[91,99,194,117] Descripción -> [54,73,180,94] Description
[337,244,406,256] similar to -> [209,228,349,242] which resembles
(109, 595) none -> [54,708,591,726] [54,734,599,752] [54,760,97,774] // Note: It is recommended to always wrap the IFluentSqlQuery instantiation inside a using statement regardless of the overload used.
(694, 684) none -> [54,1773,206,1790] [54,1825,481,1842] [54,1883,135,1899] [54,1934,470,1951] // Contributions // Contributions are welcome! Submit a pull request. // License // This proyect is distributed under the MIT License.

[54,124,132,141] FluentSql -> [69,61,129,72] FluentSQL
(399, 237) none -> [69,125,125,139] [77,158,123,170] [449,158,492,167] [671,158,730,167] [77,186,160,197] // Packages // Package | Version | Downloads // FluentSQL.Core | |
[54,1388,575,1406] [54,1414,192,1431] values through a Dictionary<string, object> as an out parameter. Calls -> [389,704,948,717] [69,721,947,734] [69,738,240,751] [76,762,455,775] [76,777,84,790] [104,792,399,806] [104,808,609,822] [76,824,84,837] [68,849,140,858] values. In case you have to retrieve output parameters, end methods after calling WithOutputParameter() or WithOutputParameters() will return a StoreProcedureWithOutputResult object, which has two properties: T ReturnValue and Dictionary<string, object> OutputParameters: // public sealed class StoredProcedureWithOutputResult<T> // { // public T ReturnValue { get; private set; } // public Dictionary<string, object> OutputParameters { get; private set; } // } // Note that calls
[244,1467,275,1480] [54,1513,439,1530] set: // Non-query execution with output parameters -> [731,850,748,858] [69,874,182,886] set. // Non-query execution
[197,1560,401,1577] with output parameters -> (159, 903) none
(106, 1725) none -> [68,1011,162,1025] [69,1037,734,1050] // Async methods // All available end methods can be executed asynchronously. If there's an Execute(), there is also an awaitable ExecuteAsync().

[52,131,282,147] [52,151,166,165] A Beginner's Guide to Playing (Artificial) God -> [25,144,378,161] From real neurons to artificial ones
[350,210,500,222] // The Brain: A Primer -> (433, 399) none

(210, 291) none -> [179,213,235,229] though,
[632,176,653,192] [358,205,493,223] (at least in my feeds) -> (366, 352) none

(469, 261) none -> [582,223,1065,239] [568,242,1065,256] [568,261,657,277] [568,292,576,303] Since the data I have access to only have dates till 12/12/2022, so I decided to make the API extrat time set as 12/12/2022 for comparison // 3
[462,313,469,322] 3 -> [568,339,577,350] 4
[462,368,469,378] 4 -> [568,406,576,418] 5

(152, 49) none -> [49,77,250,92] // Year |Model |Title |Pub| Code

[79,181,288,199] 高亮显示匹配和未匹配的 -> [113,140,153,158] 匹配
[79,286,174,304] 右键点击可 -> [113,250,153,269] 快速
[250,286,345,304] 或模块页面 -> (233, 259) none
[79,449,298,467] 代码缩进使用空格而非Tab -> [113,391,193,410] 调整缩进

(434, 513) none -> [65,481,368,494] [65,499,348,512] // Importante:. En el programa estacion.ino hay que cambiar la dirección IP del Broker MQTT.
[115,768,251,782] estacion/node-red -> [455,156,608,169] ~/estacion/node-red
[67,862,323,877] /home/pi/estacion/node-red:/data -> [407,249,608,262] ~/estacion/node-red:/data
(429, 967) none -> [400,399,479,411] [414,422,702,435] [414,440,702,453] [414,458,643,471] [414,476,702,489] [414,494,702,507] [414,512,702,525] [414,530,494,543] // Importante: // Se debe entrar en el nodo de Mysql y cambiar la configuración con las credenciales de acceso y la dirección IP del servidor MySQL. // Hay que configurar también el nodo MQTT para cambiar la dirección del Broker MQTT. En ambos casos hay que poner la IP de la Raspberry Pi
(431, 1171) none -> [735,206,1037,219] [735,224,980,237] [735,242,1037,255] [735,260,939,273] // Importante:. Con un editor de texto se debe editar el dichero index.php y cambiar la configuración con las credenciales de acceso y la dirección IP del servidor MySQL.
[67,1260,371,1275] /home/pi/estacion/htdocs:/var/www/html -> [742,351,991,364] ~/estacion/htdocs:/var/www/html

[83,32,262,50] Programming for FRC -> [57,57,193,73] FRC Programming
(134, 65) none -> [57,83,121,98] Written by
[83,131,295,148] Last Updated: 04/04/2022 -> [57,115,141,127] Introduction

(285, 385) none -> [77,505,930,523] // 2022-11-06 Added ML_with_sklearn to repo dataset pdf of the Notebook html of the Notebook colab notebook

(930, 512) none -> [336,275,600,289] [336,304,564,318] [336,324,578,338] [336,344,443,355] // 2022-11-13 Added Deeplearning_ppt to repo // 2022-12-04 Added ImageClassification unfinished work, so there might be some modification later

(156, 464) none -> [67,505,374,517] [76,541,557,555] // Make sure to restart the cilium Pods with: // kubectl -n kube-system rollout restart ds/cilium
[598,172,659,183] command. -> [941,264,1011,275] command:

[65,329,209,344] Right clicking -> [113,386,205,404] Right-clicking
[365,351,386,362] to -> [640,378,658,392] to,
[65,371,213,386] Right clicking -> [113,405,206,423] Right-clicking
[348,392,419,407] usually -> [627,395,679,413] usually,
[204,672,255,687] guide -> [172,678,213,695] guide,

__Task to complete__
From the records above, copy only the lines starting with the line that holds "[250,286,345,304] 或模块页面 -> (233, 259) none" and going on through the line that holds "[67,862,323,877] /home/pi/estacion/node-red:/data ->", exactly as written.

__Reply__
[250,286,345,304] 或模块页面 -> (233, 259) none
[79,449,298,467] 代码缩进使用空格而非Tab -> [113,391,193,410] 调整缩进

(434, 513) none -> [65,481,368,494] [65,499,348,512] // Importante:. En el programa estacion.ino hay que cambiar la dirección IP del Broker MQTT.
[115,768,251,782] estacion/node-red -> [455,156,608,169] ~/estacion/node-red
[67,862,323,877] /home/pi/estacion/node-red:/data -> [407,249,608,262] ~/estacion/node-red:/data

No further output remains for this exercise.